◆ YOUR INSTRUCTIONS ◆
Repeat the entire listing exactly. Omit all pictures.

----------

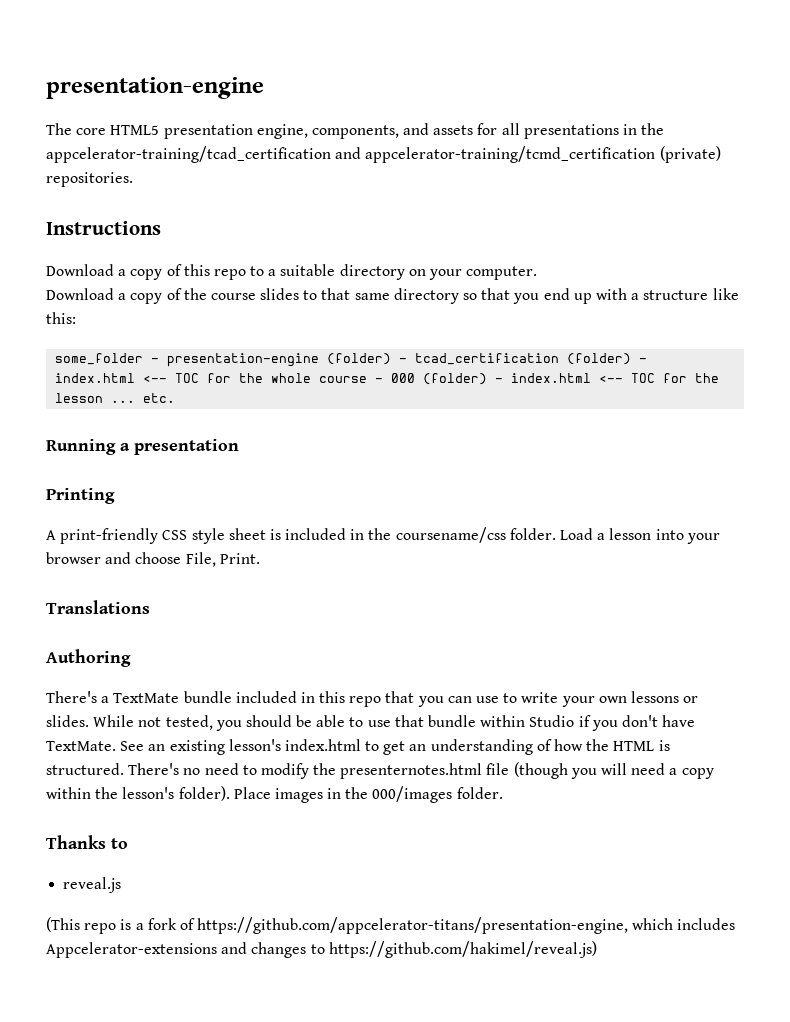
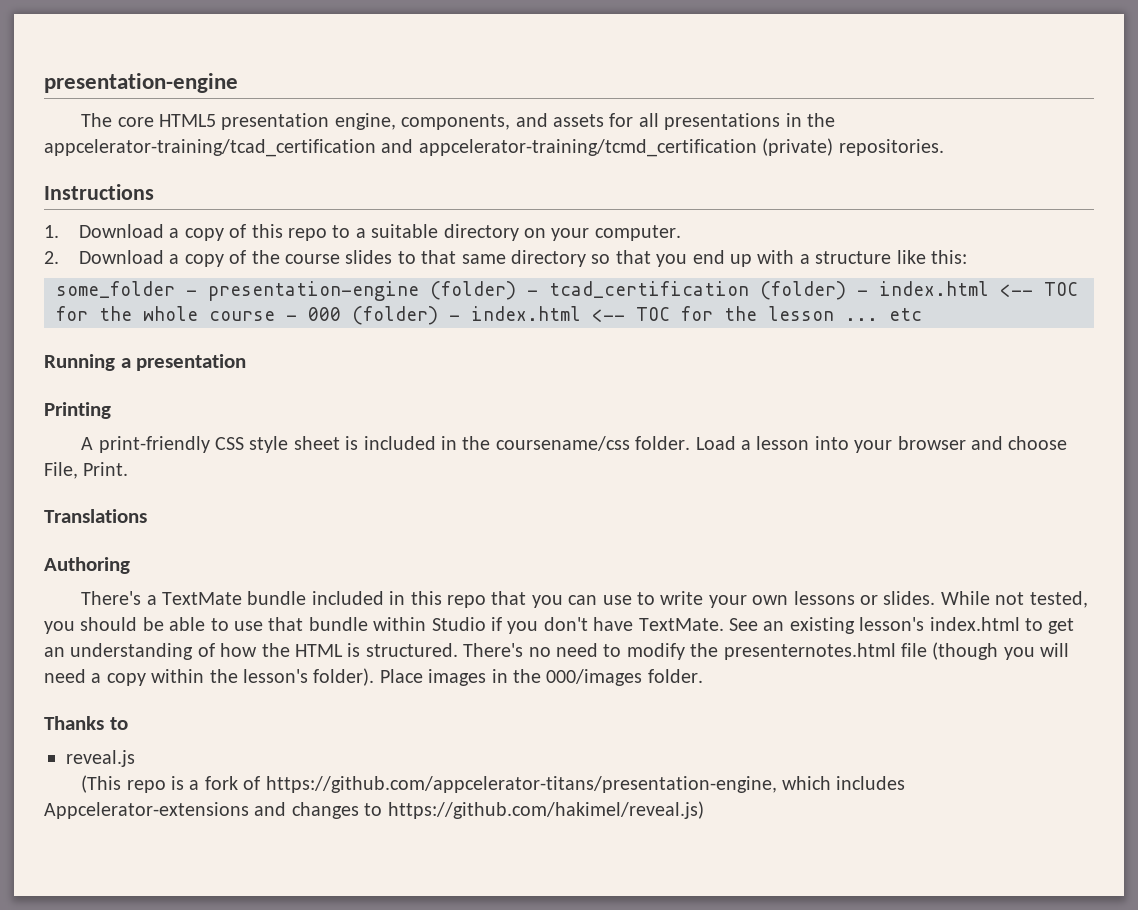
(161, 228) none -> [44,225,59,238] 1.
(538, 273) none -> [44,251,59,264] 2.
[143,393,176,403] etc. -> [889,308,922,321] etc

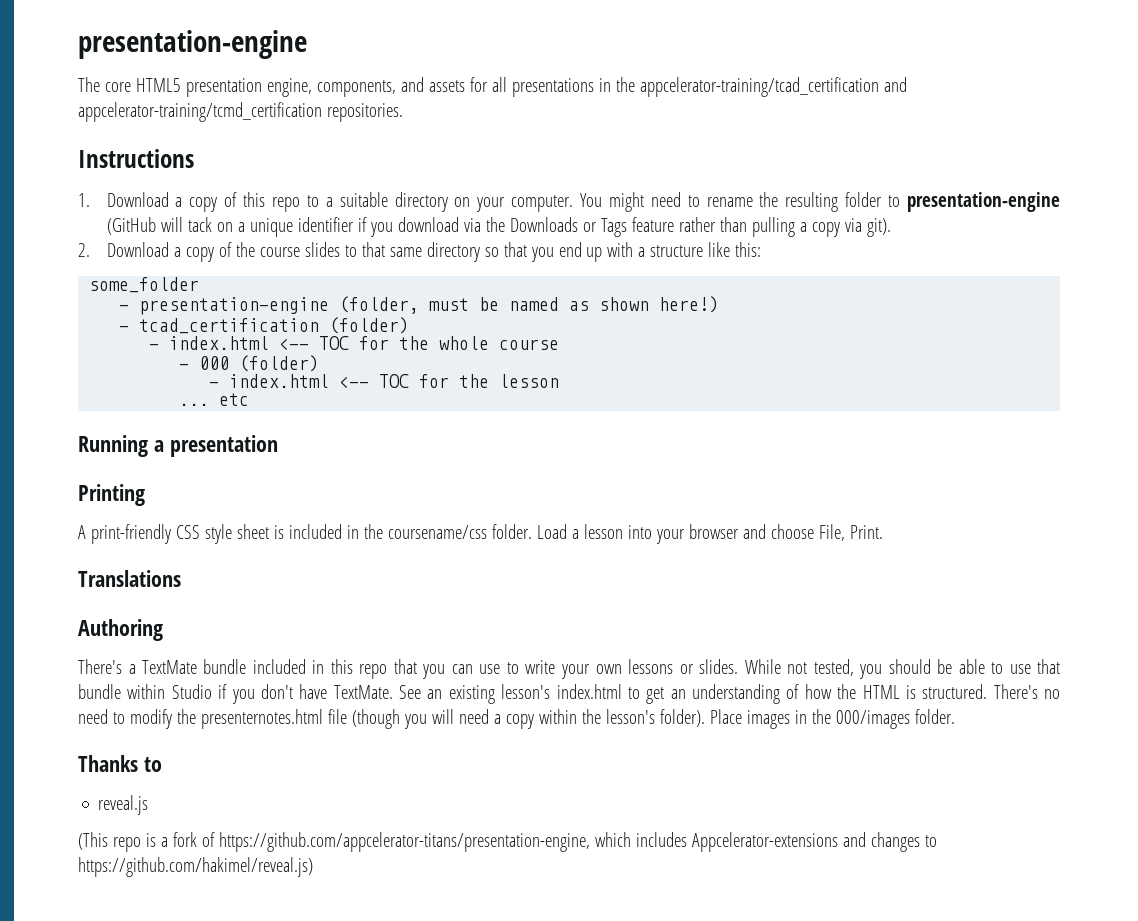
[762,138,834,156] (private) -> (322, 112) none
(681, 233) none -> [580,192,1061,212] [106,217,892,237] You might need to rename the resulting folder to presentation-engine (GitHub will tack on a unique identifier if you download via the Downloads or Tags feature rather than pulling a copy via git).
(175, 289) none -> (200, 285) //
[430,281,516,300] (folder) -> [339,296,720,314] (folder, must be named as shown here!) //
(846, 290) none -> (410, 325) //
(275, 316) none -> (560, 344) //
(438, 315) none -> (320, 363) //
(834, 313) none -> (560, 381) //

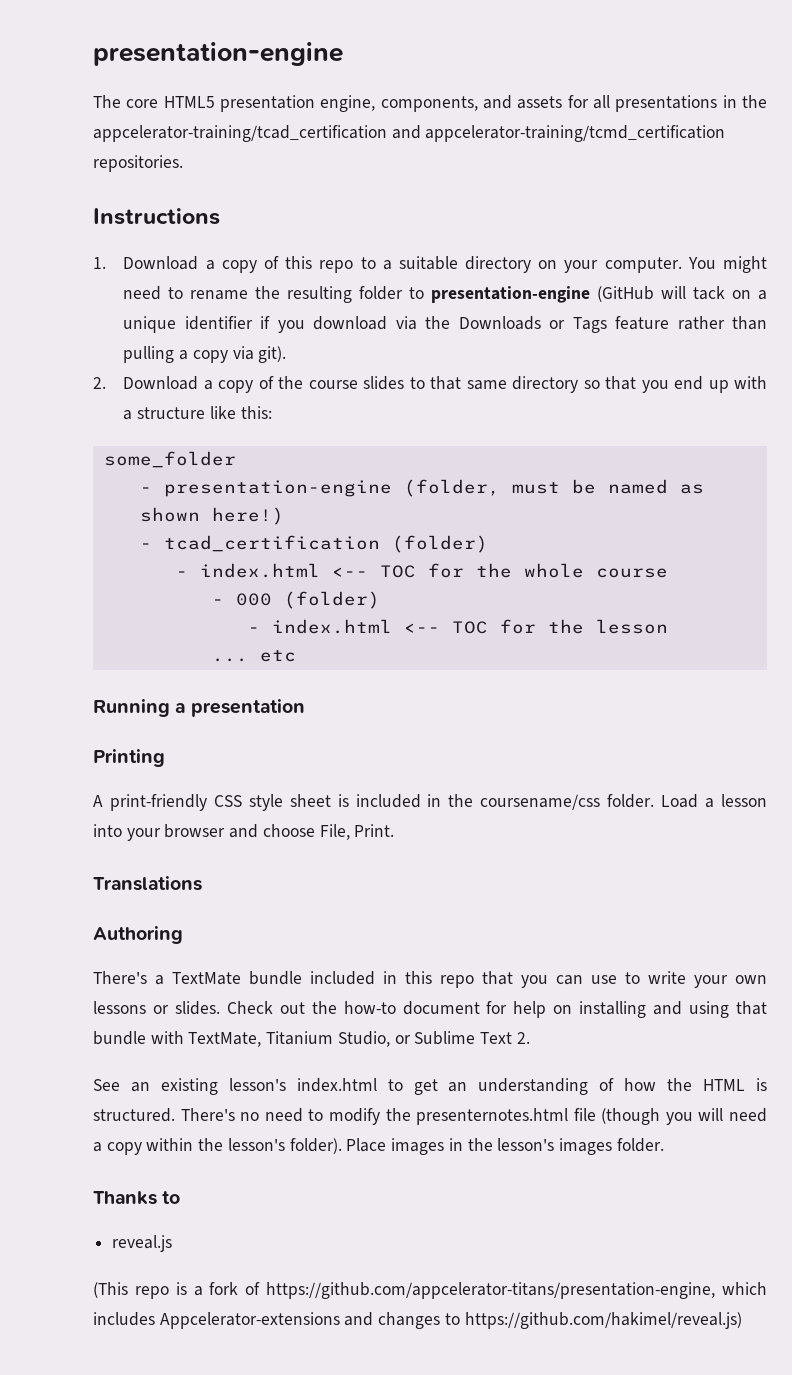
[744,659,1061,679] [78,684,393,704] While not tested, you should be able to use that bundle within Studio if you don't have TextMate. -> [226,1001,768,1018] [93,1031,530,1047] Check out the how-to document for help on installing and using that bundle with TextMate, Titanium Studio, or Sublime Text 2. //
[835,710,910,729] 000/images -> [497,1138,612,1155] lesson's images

----------

◆ REPLY ◆
(161, 228) none -> [44,225,59,238] 1.
(538, 273) none -> [44,251,59,264] 2.
[143,393,176,403] etc. -> [889,308,922,321] etc

[762,138,834,156] (private) -> (322, 112) none
(681, 233) none -> [580,192,1061,212] [106,217,892,237] You might need to rename the resulting folder to presentation-engine (GitHub will tack on a unique identifier if you download via the Downloads or Tags feature rather than pulling a copy via git).
(175, 289) none -> (200, 285) //
[430,281,516,300] (folder) -> [339,296,720,314] (folder, must be named as shown here!) //
(846, 290) none -> (410, 325) //
(275, 316) none -> (560, 344) //
(438, 315) none -> (320, 363) //
(834, 313) none -> (560, 381) //

[744,659,1061,679] [78,684,393,704] While not tested, you should be able to use that bundle within Studio if you don't have TextMate. -> [226,1001,768,1018] [93,1031,530,1047] Check out the how-to document for help on installing and using that bundle with TextMate, Titanium Studio, or Sublime Text 2. //
[835,710,910,729] 000/images -> [497,1138,612,1155] lesson's images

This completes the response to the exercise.